[Opening Excerpted records section]

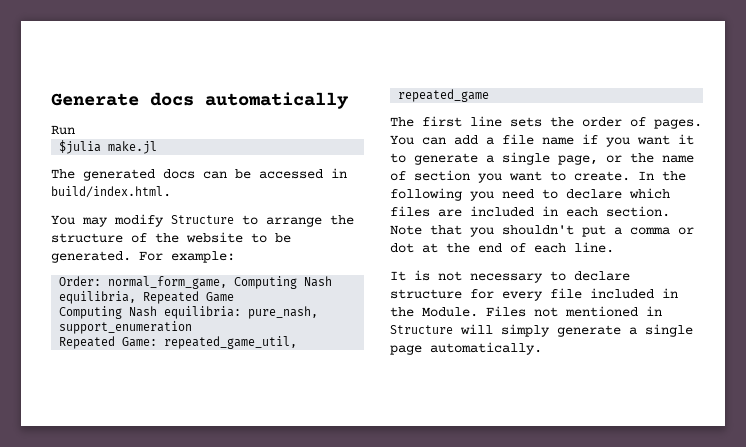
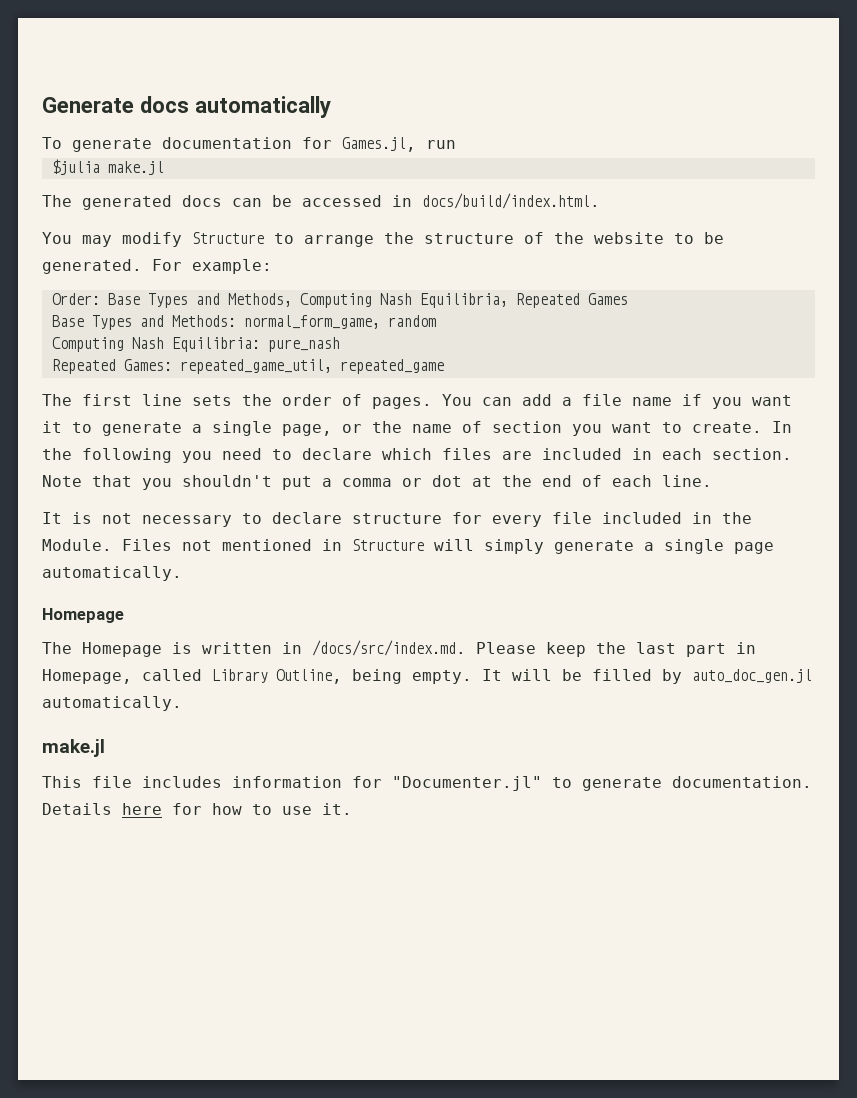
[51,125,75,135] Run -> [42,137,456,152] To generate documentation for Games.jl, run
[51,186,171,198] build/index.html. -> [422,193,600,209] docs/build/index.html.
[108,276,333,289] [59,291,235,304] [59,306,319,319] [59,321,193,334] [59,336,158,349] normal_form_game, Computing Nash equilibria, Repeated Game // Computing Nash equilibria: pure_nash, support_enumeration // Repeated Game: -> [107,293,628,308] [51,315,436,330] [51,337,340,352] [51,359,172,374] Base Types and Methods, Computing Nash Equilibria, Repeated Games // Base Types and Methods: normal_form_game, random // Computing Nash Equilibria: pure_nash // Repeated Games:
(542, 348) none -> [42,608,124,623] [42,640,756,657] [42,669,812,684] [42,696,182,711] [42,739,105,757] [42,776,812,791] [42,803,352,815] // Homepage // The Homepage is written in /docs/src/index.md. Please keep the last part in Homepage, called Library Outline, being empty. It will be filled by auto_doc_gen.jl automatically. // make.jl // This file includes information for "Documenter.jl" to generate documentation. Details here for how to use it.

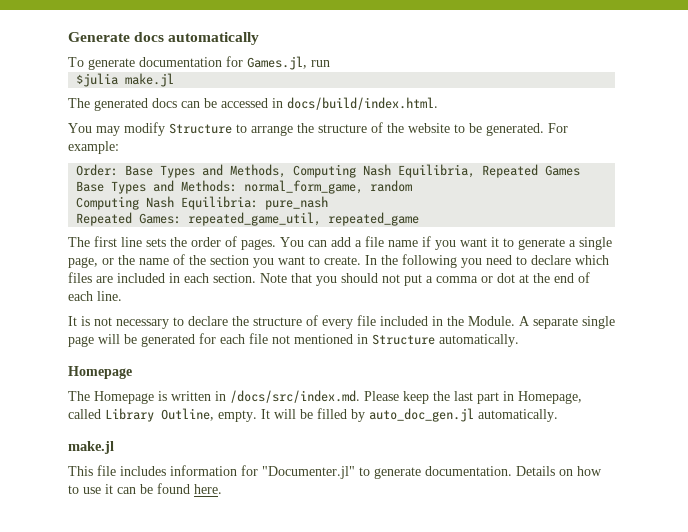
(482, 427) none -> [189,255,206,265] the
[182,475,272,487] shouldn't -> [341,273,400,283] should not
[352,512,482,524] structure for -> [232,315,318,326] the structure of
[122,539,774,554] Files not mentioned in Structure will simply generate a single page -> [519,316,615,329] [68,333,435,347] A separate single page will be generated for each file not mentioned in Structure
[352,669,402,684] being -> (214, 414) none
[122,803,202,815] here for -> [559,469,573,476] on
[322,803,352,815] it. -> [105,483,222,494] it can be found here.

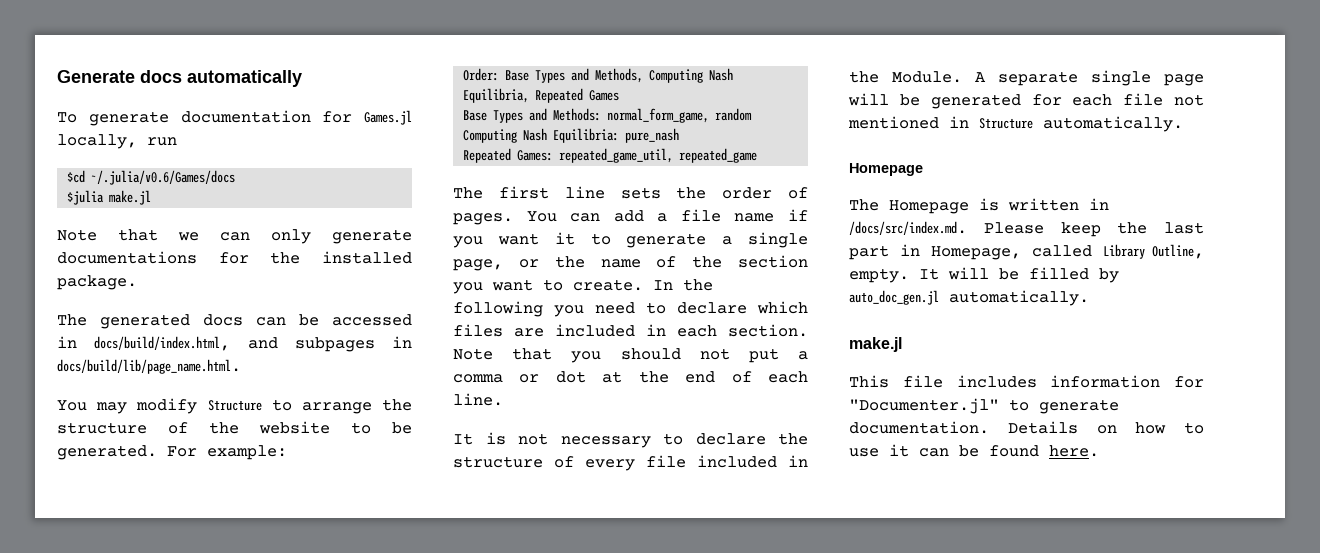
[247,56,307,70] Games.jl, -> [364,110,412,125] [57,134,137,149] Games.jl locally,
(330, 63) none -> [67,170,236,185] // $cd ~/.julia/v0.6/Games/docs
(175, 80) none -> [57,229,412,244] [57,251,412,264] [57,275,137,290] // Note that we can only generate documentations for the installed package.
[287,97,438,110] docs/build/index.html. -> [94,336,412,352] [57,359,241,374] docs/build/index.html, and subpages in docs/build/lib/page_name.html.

[Closing Excerpted records section]

Assignment — Only a number is expected here: the tally of lines above that contain "will". Please write nothing more.

Exercise response — 2